Pulitzer Prize-winning playwright Tony Kushner talks antisemitism at Stanford, 2005 film ‘Munich’

Oct. 23, 2022, 8:35 p.m.

Stanford students, faculty and members from the Palo Alto community gathered on the evening of Oct. 19 in the McMurtry Arts Building to listen to Pulitzer Prize-winning playwright, Tony Kushner, share his experience about writing the screenplay for “Munich” and its historical significance in Germany, Israel and the United States.

The film is based on the Munich Massacre — a terrorist attack at the 1972 Summer Olympics in Munich, Germany. Eight members of a Palestinian terrorist group, Black September, hopped the fence at Munich’s Olympic Village carrying rifles and grenades in duffel bags. They infiltrated the athlete’s dorms, killing two members of the Israeli Olympic team and taking nine other Israelis hostage. 

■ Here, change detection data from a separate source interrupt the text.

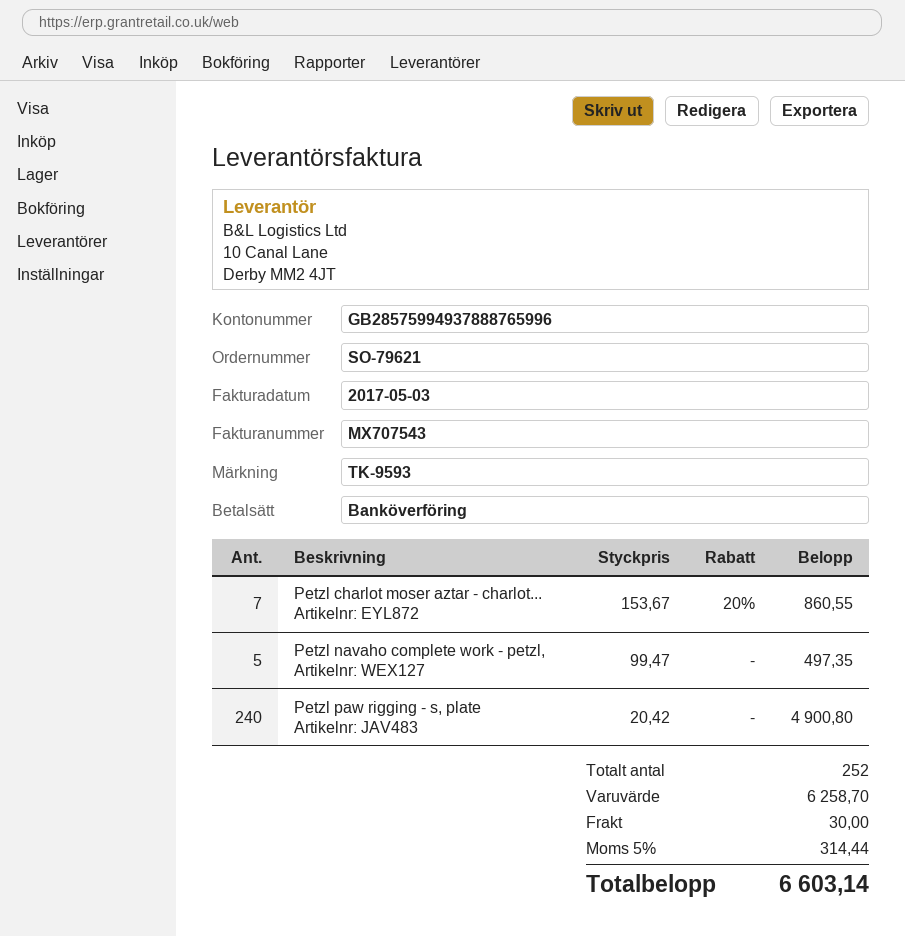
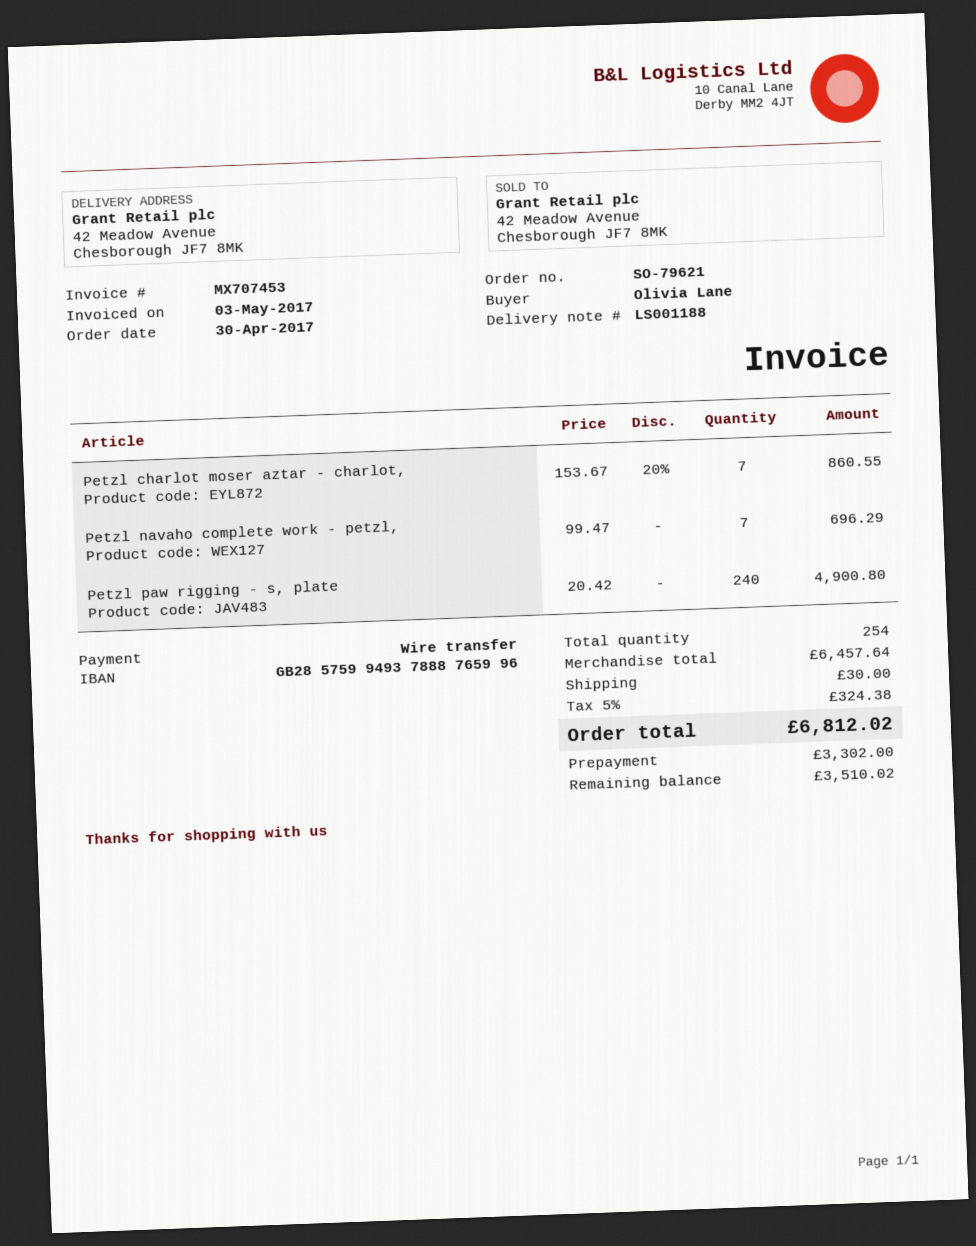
invoice number: MX707543 -> MX707453
Petzl navaho complete work - petzl,: 5 x 99.47 = 497.35 -> 7 x 99.47 = 696.29
total quantity: 252 -> 254
subtotal: 6258.70 -> 6457.64
tax: 5% = 314.44 -> 5% = 324.38
total: 6603.14 -> 6812.02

A rescue mission was attempted and by the morning of Sept. 6, news agencies across Europe reported the success of the operation. 900 million people from around the world closely followed the hostage crisis and were filled with relief. Hours later, they were notified that the news was false and that all nine of the hostages had been killed in the rescue mission. 

Kushner initially turned down the offer by Steven Spielberg to write the screenplay for “Munich.” He described his initial hesitation, saying, “It’s a fascinating subject, but I’ve never written a screenplay before.” He was also daunted by the amount of violence and action scenes in the film as his expertise lied in writing dialogue for theater. Eventually, Kushner broke out of his comfort zone and a 270-page draft for “Munich” was born.

“Munich” was Kushner’s breakthrough into Hollywood’s film industry. Coming from a theater background, Kushner was not used to getting sizable financial offers from producers and joked that “playwrights don’t even have health insurance.” 

Kushner has always been interested in identitarian politics as he identifies himself as a Jew, a gay man and an American. After growing up in the deep South, he experienced discrimination firsthand for being part of multiple minorities, which only furthered his interest in political justice.

His goal in creating “Munich,” Kushner said, was to “find a way to address the incredibly anguished, bloody history that lay behind that terrible moment in Munich and the equally terrible history of deploying the Israeli assassination squad.” He knew that the film was going to be controversial as it deals with a “very painful subject.”

The weight of death is a constant theme throughout the film — each death is a shattering loss, no matter whether the character is “good” or “bad.”

“There isn’t a single death in the movie that gives you permission to relish it. It’s forbidden to enjoy the destruction of human beings,” he explains. In the moments before any character’s death in “Munich,” the character gives a little gesture that is so rawly human that it’s almost impossible for the viewer to feel joy.

“The relationship of an artist to the audience is the same as the unconscious to the dreamer,” Kushner said. The audience is in the dark as the performance unfolds and it warrants emotional responses such as laughter or tears. When the audience wakes up from this dream, they are free to interpret it as they please. Some will forget it immediately. Others will dismiss it but be prompted to remember it years later. And some will be so shattered that they won’t be able to get out of their seats. 

On Sept. 2, Germany finally gave the financial compensation of $28 million dollars to the families of the murdered Israelis 50 years after the massacre.

Just over a month later, President Marc Tessier-Lavigne sent an apology on behalf of the University, acknowledging that Jewish admission rates were intentionally suppressed in the 1950s.

“It’s about time,” Kushner said of the email. “There’s a lot to apologize for. Young people shouldn’t be spared hearing about injustice just so that they can continue to exercise their privilege.”

Antisemitism, Kushner added, is still present on campus today as evidenced by the mezuzah that was torn off of graduate housing on the last day of Rosh Hashanah.

Kushner’s new film, “The Fabelmans,” comes out Nov. 11 and is a strong contender in the upcoming awards season. The film is a semi-autobiographical film about Spielberg’s childhood, and this is the fourth project that Kushner and Spielberg have collaborated on.